Conclusion We systematically exploit the practically accessible space of the metafluid’s effective parameters by using an advanced effective medium model (i.e., the 3D dressed polarizability-based ClausiusMossotti relation). The colloidal suspensions, which could be readily materialized with currently available pallets of building block motifs and values of ϕ, are found to be already efficient at greatly expanding accessible effective parameters into an unnatural regime (i.e., a near-zero-refractive index or unnaturally high refractive index). Despite the difficulty in achieving an unnaturally negative refractive index, optical metafluids can still be practically useful, for example, as a pivotal component of optofluidic devices.
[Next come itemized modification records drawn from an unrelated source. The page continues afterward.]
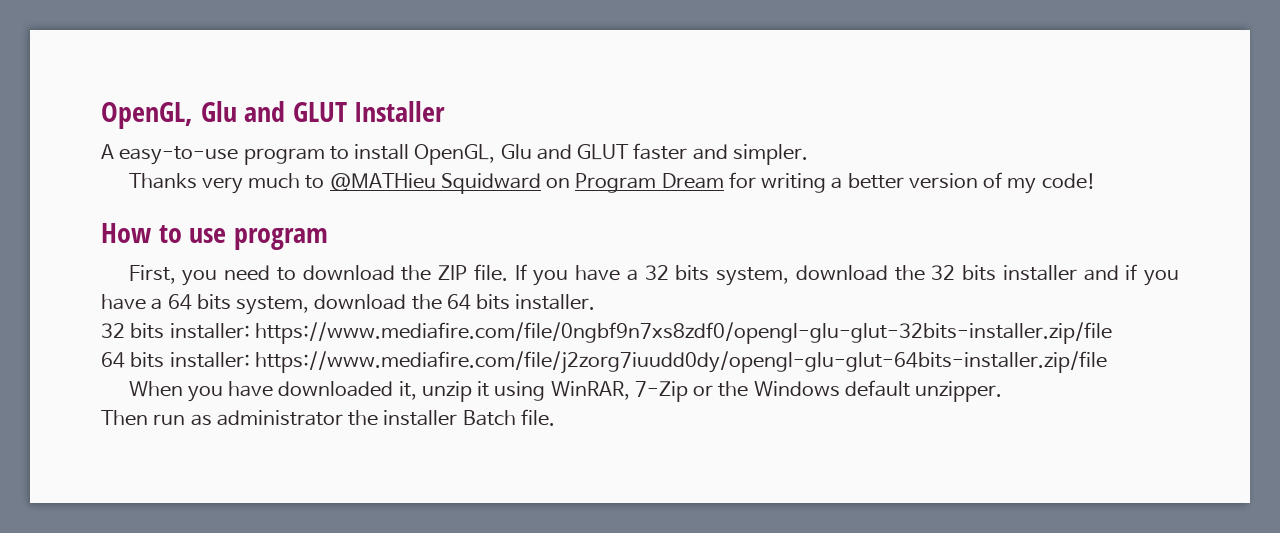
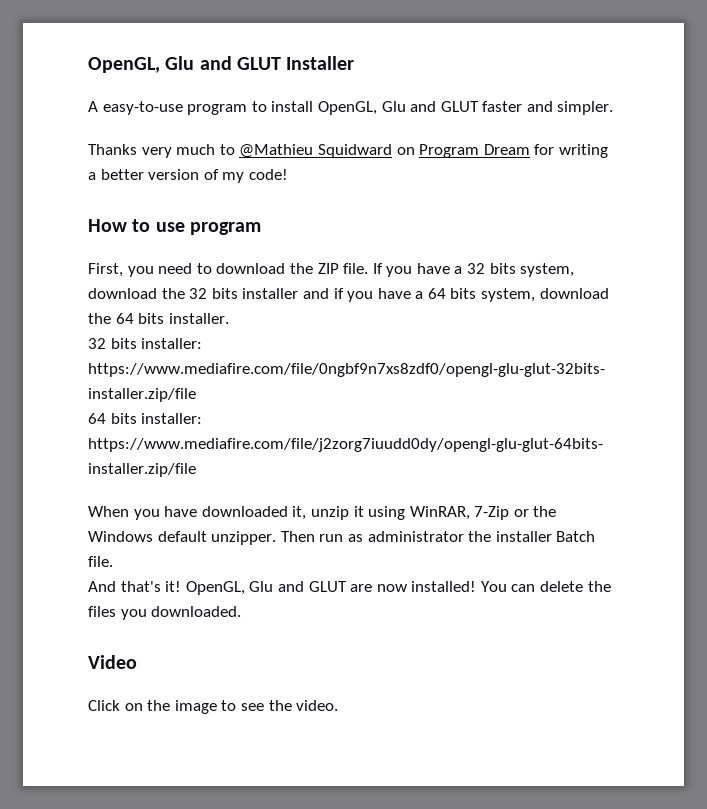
- Thanks very much to @MATHieu Squidward on Program Dream for writing a better version of my code!
+ Thanks very much to @Mathieu Squidward on Program Dream for writing a better version of my code!
- When you have downloaded it, unzip it using WinRAR, 7-Zip or the Windows default unzipper.
- Then run as administrator the installer Batch file.
+ When you have downloaded it, unzip it using WinRAR, 7-Zip or the Windows default unzipper. Then run as administrator the installer Batch file.
+ And that's it! OpenGL, Glu and GLUT are now installed! You can delete the files you downloaded.
+ Video
+ Click on the image to see the video.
Throughout the past decade, microfluidic technology has been expertly implemented in the development of various optical components fully made out of fluids (i.e., the whispering gallery mode (WGM) cavity, waveguide, and microlens). These technologies are jointly addressed by the overarching concept of optofluidics.47−49 In particular, soft fluidity offers an otherwise impossible potential to dynamically adapt and reconfigure both the morphology and basic optical properties of photonic device components; thus, enabling flexible control over light flow within materials and devices. Moreover, the atomically smooth interfaces between fluidic components provide another advantage when trying to attain a high performance for optical devices (e.g., a high Q-factor of cavity). However, the fluid pallets used in optofluidics so far have been limited to naturally occurring water (n of 1.33) or oil such as Fluorinert FC-770 (n of 1.27) and toluene (n of 1.45); consequently, the refractive index contrast between two immiscible fluids forming optical components was relatively low (less than 0.2). Therefore, by the implementation of optical metafluids into common optofluidic device architectures, on-chip manipulation of light flow with an unprecedented degree of freedom can be achieved. Herein we coin the term “metafluidics” to describe this research direction.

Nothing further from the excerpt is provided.